Para Shinji Mikami, assistir não é o suficiente: um jogo verdadeiramente bom precisa fazer o jogador querer terminar com as próprias mãos
Shinji Mikami, criador de Resident Evil e um dos nomes mais respeitados da história dos games, entrou em um debate que divide a comunidade há anos: o fenômeno dos jogos “zerados pelo YouTube”, onde parte do público se satisfaz em assistir uma transmissão ao vivo ou um vídeo no lugar de jogar o título por conta própria. A posição de Mikami é clara e sem rodeios. Para ele, um jogo que consegue prender o espectador até o final de uma live ou de uma gameplay gravada está, na melhor das hipóteses, sendo apenas bom. O verdadeiro objetivo do design de jogos, na visão do criador, vai além disso: é fazer com que o jogador sinta a necessidade de segurar o controle e viver aquela experiência com as próprias mãos, não de forma passiva através de uma tela.
A declaração toca em um ponto que a indústria ainda não resolveu.

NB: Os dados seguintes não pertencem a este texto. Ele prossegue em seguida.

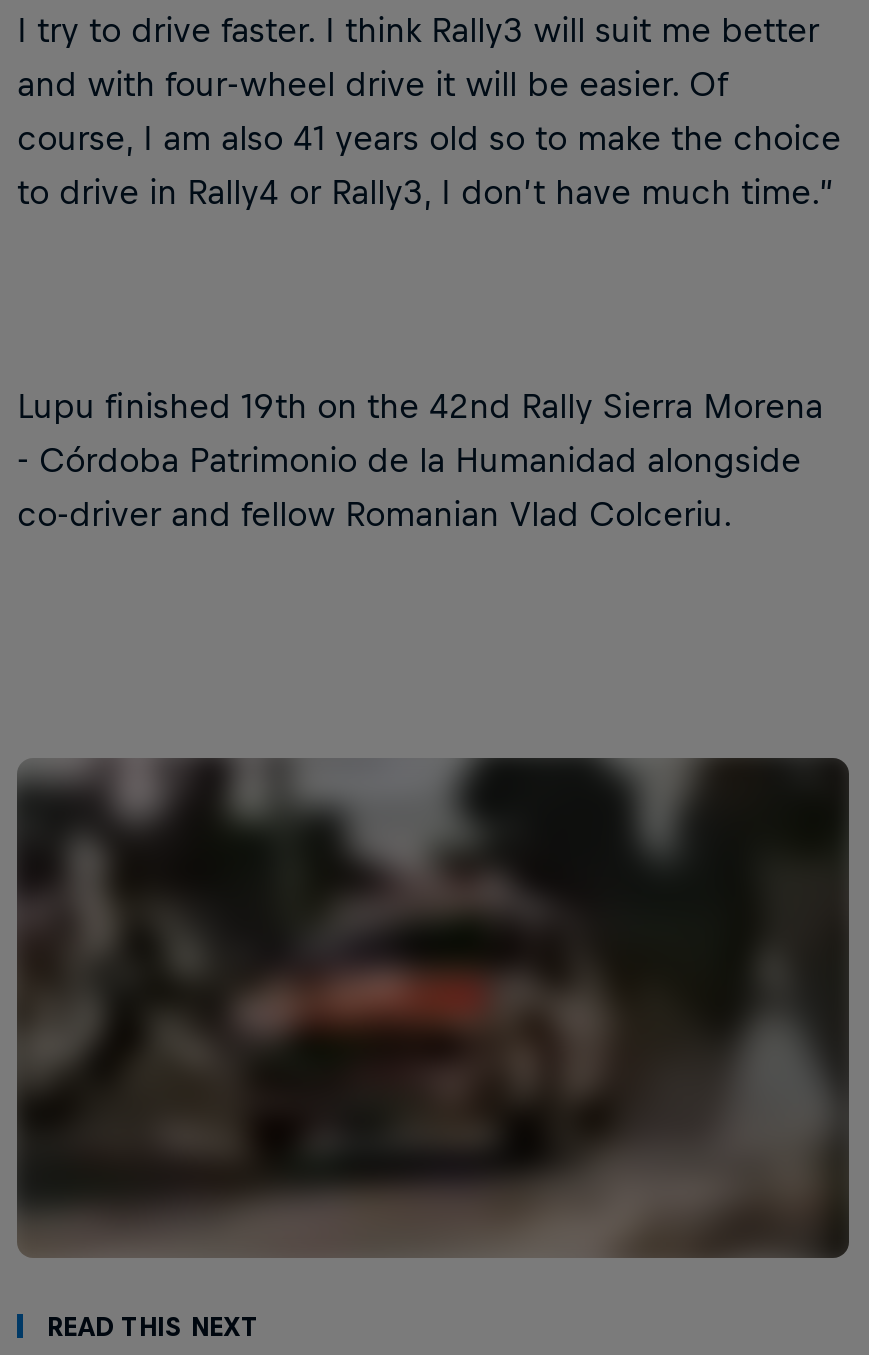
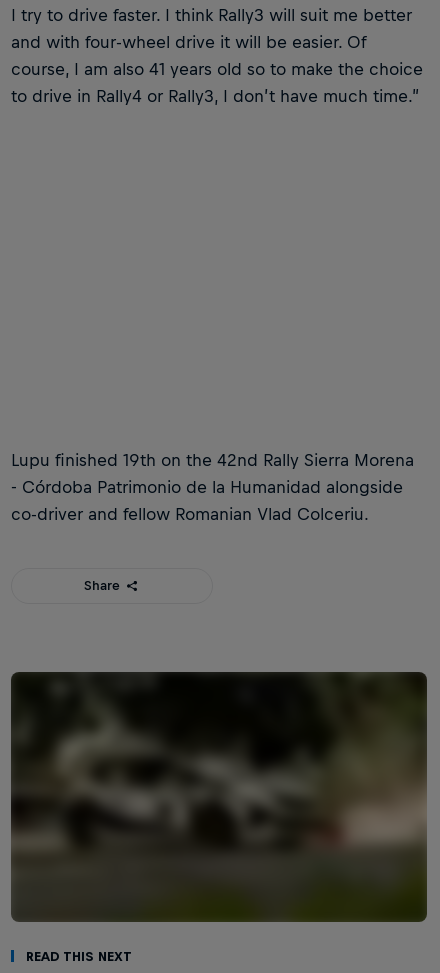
+ Share

- [image]
+ [image]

O crescimento das plataformas de streaming de games criou um público híbrido, que consome jogos tanto jogando quanto assistindo, e em alguns casos exclusivamente assistindo. Títulos com narrativas fortes e visuais impactantes, como os grandes lançamentos da Sony, acumulam dezenas de milhões de visualizações no YouTube independentemente de suas vendas. Para uma parte dos desenvolvedores, isso é alcance e visibilidade. Para Mikami, parece ser um sintoma de que algo na experiência interativa não está cumprindo seu papel.
A crítica não é necessariamente direcionada ao público que assiste, mas ao próprio jogo que permite essa substituição sem perdas. Se alguém consegue se sentir satisfeito apenas observando outro jogador percorrer um título do começo ao fim, a pergunta que Mikami parece colocar é: o que esse jogo deixou de oferecer que só o ato de jogar poderia proporcionar? Tensão, agência, consequência, sensação de conquista, esses elementos não se transferem para quem está do outro lado da câmera.

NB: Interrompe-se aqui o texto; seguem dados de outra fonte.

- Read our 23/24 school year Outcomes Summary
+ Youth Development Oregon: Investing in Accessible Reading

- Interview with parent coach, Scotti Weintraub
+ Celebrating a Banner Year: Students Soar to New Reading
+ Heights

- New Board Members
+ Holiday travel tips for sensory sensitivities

Vindo de um designer responsável por franquias que definiram o gênero de survival horror e moldaram a forma como gerações de desenvolvedores pensam sobre ritmo, medo e interatividade, a opinião carrega peso. Mikami não é alguém que fala de fora da indústria. É alguém que passou décadas tentando criar experiências que só fazem sentido quando você está no controle, e que claramente ainda acredita que esse deveria ser o padrão pelo qual os jogos são julgados.